Verfahren nach einem der vorherigen Ansprüche, wobei der TACE-Polypeptidkristall eine Kristallstruktur hat, die auf 2,0 Å beugt.
Verfahren nach einem der vorherigen Ansprüche, wobei der TACE-Polypeptidkristall monoklin ist.
Verfahren nach einem der vorherigen Ansprüche, wobei der TACE-Polypeptidkristall eine Einheitszelle hat, die vier kristallografisch unabhängige TACE-Domänen-(TCD)-Katalysedomänen-Moleküle hat.
Verfahren nach Anspruch 10, wobei die TCD-Moleküle in einer asymmetrischen Einheit sind.
Verfahren nach einem der vorherigen Ansprüche, wobei der TACE-Polypeptidkristall zur monoklinen Raumgruppe P2₁ gehört und die Zelle die Konstanten a = 61,38 Å, b = 126,27 Å, c = 81,27 Å und β = 107,41° hat.

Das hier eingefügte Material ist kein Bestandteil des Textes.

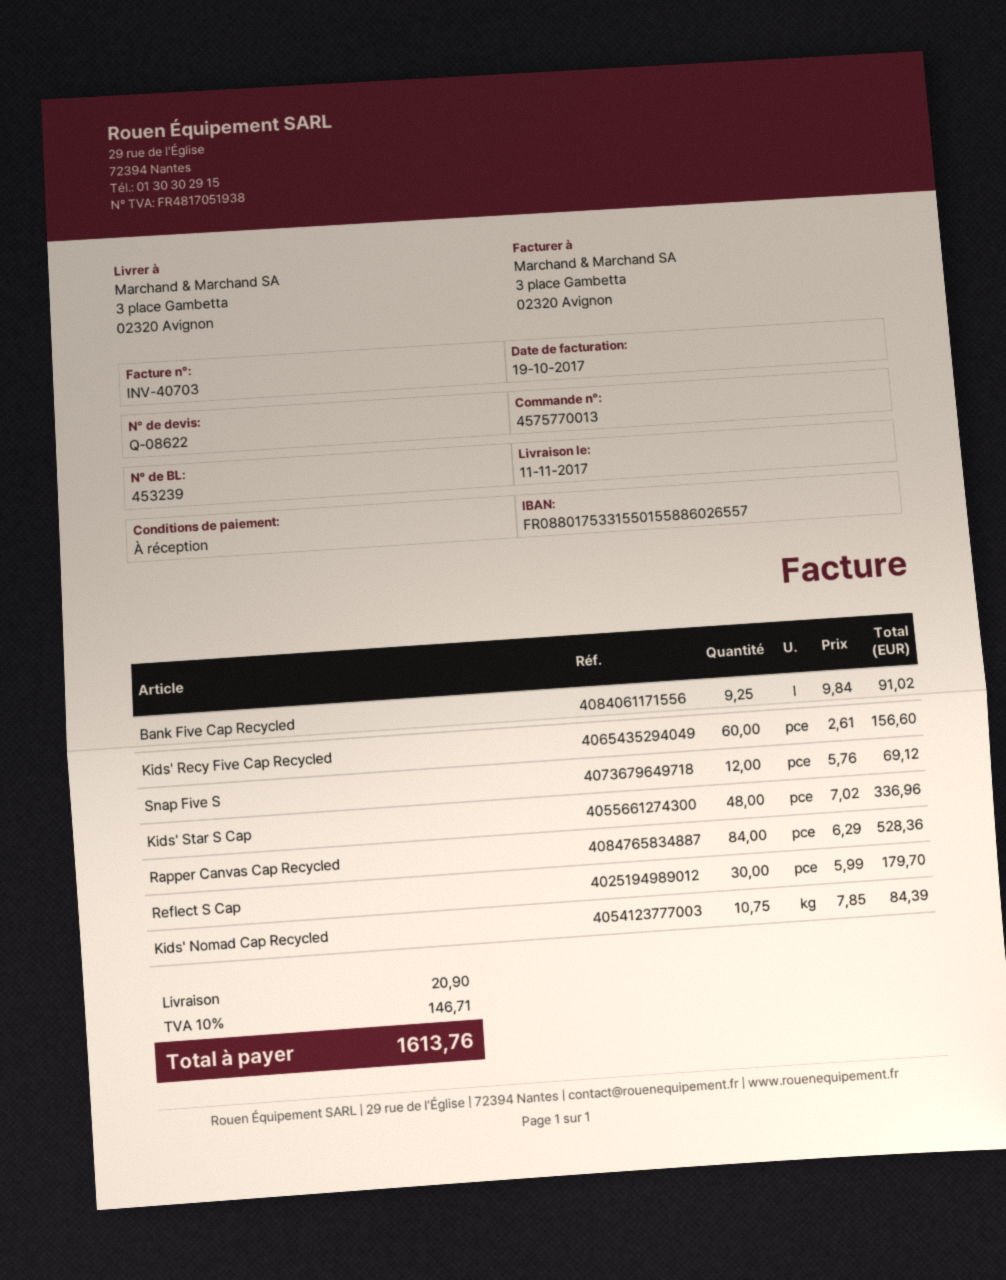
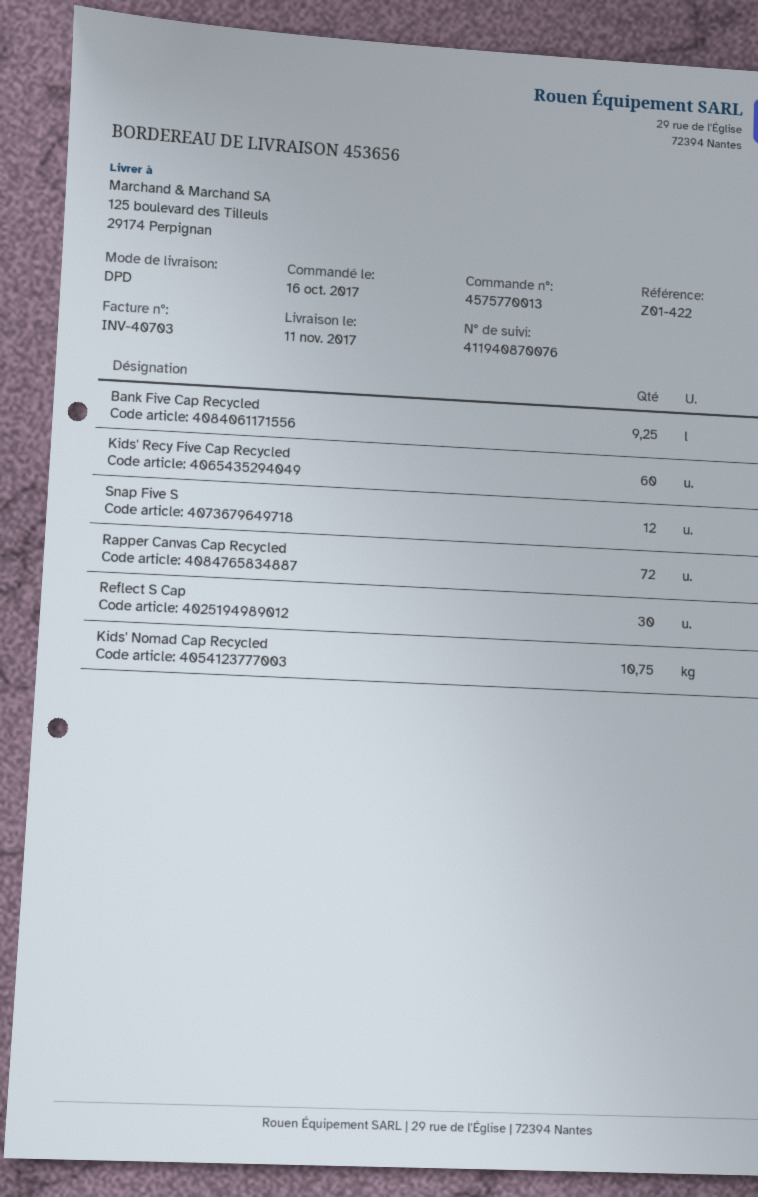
delivery note number: 453239 -> 453656
ship to: 3 place Gambetta, 02320 Avignon -> 125 boulevard des Tilleuls, 29174 Perpignan
Kids' Star S Cap: 48 -> none
Rapper Canvas Cap Recycled: 84 -> 72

Verfahren nach einem der vorherigen Ansprüche, wobei die assoziierende Verbindung dafür vorgesehen ist, sich mit der S1' Region von TACE zu assoziieren.
Verfahren nach einem der Ansprüche 1-12, wobei die assoziierende Verbindung dafür vorgesehen ist, sich mit der S1'S3 Tasche von TACE zu assoziieren.
Verfahren nach einem der Ansprüche 1-12, wobei die assoziierende Gruppe dafür vorgesehen ist, einen Anteil einzubeziehen, der Zink chelatisiert.
Verfahren nach einem der Ansprüche 1-12, wobei die assoziierende Verbindung dafür vorgesehen ist, eine Wasserstoffbindung mit Leu348 oder Gly349 von TACE zu bilden.
Verfahren nach einem der Ansprüche 1-12, wobei die assoziierende Verbindung dafür vorgesehen ist, eine nichtpolare Gruppe einzuführen, die die S1' Tasche von TACE belegt.
Verfahren nach einem der Ansprüche 1-12, wobei die assoziierende Verbindung dafür vorgesehen ist, eine Gruppe einzuführen, die innerhalb des die S1'-S3' Taschen von TACE verbindenden Kanals liegt und die einen angemessen van-der-Waals-Kontakt mit dem Kanal macht.
Verfahren nach einem der Ansprüche 1-12, wobei die assoziierende Verbindung dafür vorgesehen ist, eine Wasserstoffbindung mit Leu348 oder Gly349 auf den Rückgratamidgruppen von TACE zu bilden.